▶ _THE TASK_
Taking each line of the records in turn, count those containing "volcanique" and report only the number.

▶ _SUPPLIED DATA_

▽

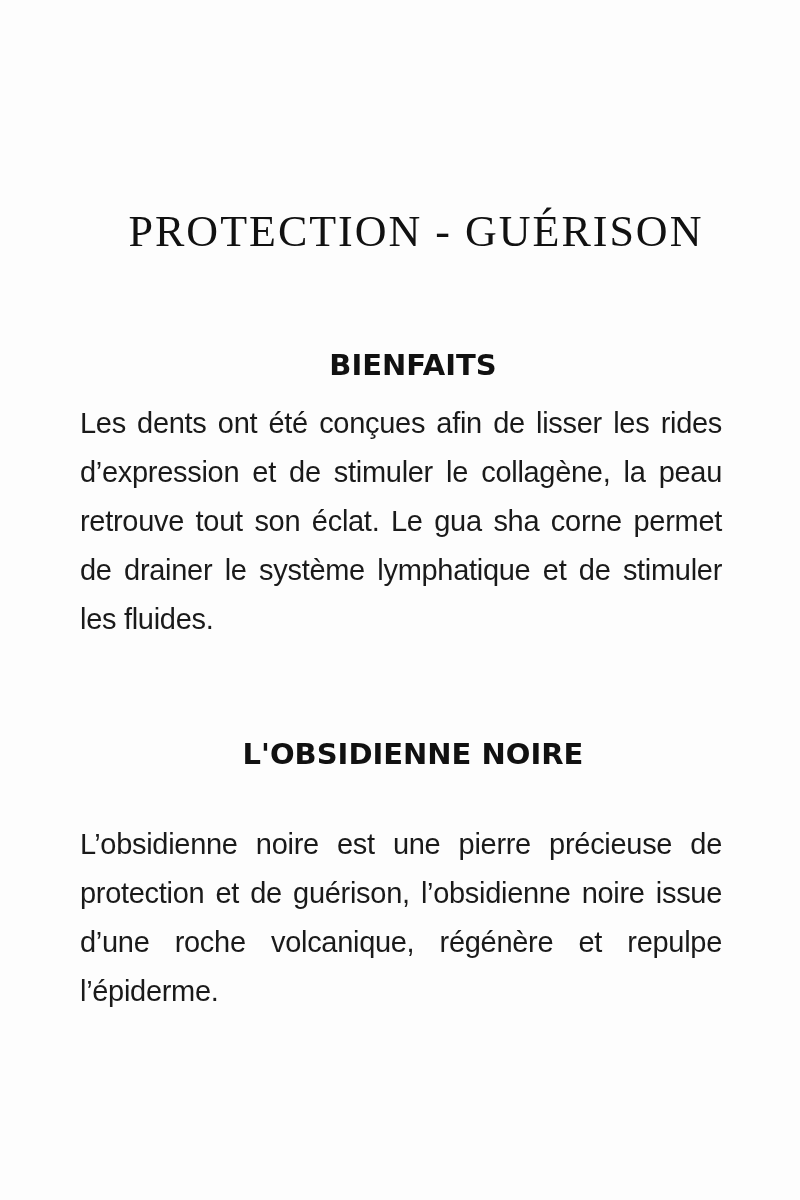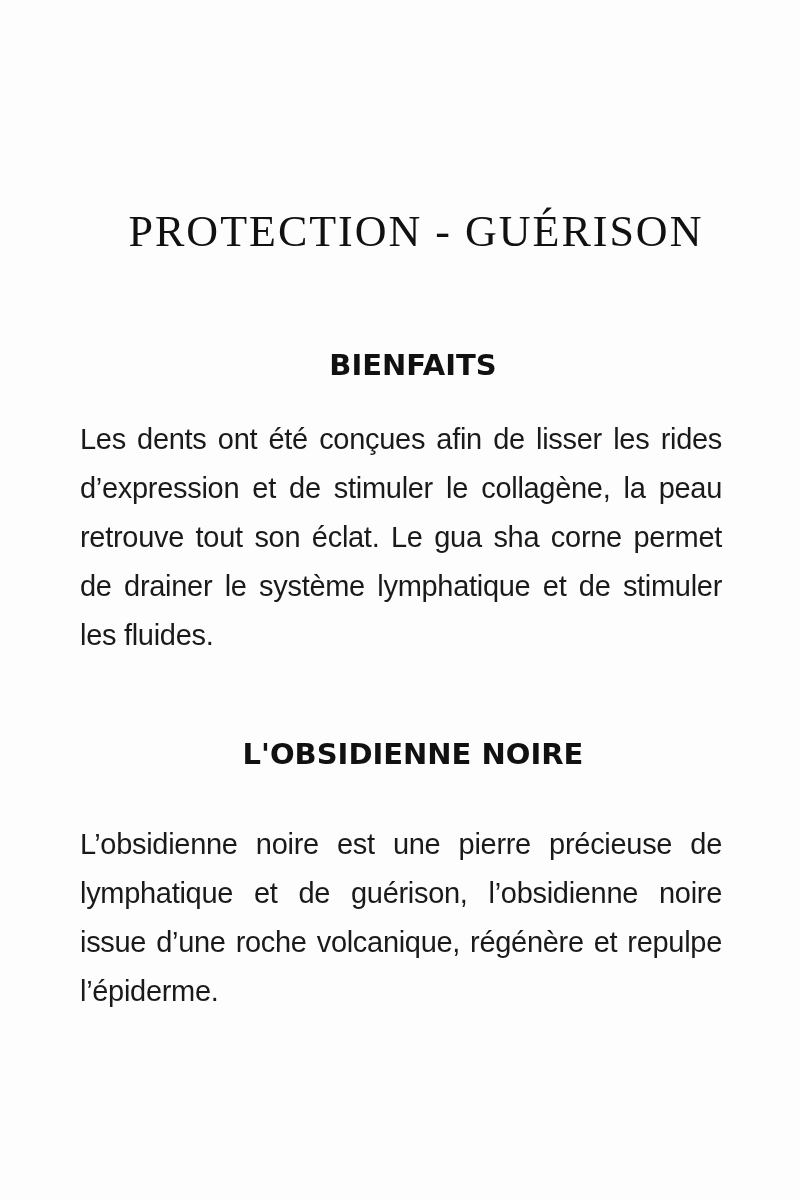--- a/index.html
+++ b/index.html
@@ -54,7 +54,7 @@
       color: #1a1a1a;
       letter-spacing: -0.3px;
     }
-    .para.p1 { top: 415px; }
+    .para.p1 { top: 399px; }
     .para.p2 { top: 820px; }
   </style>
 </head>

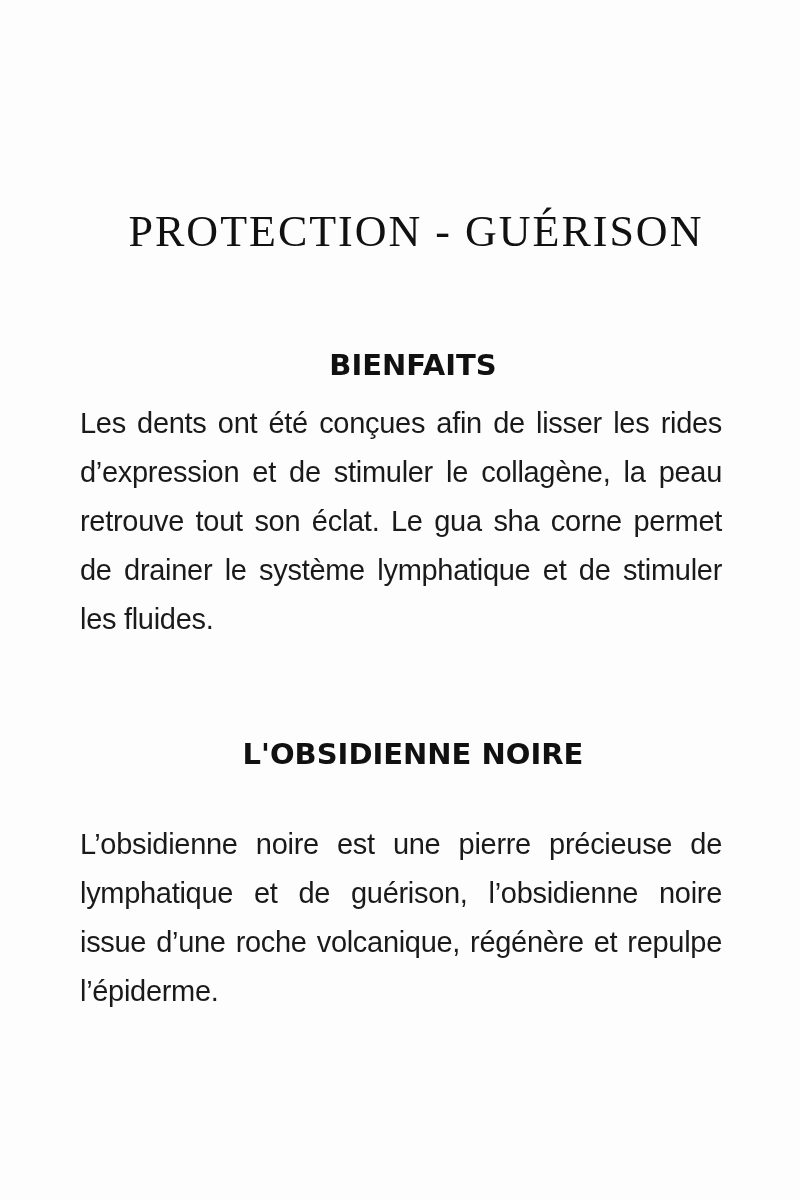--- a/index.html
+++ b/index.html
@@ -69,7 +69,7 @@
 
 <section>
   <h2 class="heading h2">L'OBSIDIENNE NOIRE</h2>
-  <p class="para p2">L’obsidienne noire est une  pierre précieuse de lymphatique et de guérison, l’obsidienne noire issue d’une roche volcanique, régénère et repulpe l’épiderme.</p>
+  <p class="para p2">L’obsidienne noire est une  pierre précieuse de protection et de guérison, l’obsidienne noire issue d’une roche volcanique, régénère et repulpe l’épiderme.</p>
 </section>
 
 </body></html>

△
▽

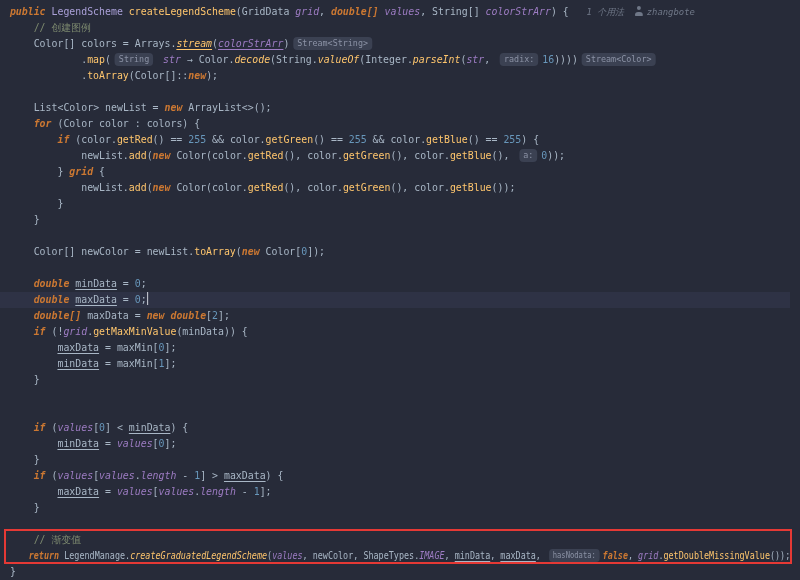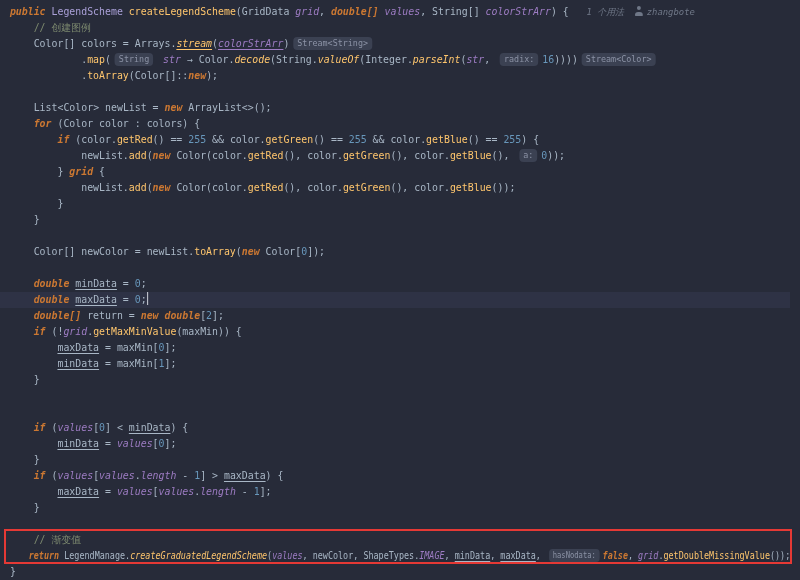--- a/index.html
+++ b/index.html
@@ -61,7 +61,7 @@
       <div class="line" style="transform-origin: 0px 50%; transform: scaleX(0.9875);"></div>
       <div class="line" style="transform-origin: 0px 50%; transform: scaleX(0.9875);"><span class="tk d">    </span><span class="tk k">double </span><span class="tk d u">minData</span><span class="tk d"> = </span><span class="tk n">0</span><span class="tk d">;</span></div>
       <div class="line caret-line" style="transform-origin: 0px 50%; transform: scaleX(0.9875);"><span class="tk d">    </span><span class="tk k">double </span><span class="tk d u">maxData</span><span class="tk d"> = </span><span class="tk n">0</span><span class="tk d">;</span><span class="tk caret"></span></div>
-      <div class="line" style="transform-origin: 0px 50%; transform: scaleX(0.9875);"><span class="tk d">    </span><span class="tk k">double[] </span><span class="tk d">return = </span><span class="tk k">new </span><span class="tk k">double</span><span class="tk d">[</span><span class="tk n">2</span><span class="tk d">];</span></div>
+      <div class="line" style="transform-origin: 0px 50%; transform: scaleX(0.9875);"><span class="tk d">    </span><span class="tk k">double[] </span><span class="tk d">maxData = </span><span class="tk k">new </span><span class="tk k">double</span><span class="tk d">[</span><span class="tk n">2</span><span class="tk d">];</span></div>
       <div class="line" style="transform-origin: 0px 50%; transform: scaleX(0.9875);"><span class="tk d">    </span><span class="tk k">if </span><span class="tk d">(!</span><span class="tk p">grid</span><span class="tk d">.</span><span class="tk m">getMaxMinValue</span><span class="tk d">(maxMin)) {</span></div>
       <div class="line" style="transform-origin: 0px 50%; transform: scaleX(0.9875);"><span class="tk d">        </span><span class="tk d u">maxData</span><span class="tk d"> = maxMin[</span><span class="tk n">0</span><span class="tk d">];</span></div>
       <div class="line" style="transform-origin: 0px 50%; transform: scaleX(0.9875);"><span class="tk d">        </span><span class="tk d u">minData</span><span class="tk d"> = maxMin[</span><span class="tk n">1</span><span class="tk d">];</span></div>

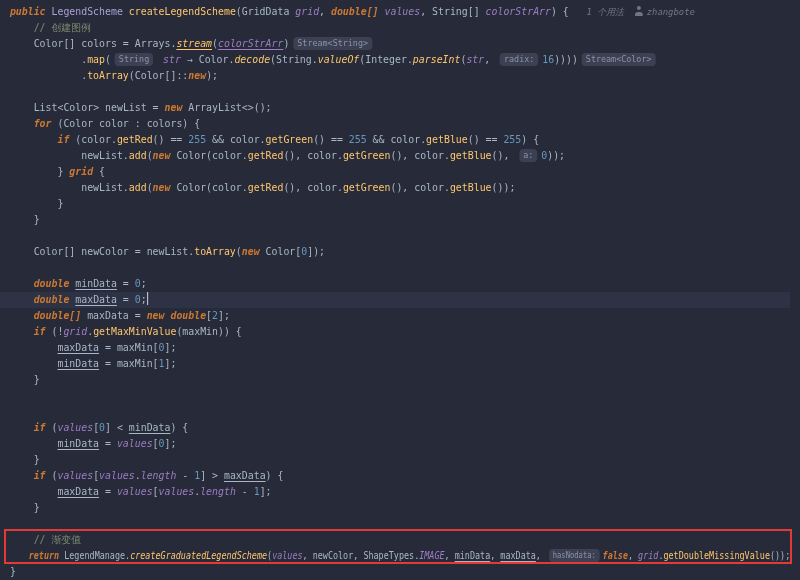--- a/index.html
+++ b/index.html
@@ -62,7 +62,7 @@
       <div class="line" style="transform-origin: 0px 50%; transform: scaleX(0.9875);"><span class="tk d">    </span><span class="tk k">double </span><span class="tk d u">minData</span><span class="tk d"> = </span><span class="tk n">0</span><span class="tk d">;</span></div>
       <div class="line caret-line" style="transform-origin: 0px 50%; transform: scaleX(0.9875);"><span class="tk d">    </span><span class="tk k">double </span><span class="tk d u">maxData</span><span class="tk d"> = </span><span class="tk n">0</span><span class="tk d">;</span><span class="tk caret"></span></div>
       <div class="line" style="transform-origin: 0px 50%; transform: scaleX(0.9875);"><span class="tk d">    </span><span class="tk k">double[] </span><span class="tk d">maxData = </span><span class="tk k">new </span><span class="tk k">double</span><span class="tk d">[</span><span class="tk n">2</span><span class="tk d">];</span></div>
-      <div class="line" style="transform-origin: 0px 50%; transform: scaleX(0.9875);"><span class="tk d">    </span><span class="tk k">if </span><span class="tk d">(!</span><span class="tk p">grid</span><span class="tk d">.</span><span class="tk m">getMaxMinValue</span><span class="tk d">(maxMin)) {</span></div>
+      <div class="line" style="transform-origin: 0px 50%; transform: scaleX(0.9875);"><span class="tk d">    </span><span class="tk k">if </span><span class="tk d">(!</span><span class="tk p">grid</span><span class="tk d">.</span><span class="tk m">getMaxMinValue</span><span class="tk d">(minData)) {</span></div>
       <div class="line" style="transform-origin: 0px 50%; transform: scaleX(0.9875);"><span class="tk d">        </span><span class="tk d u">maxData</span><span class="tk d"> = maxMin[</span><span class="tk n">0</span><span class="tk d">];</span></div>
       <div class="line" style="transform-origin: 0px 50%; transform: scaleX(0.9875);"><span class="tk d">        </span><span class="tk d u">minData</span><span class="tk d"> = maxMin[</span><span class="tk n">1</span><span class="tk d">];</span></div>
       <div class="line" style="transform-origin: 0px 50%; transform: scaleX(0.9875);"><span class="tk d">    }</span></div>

△

▶ _THE ANSWER_
2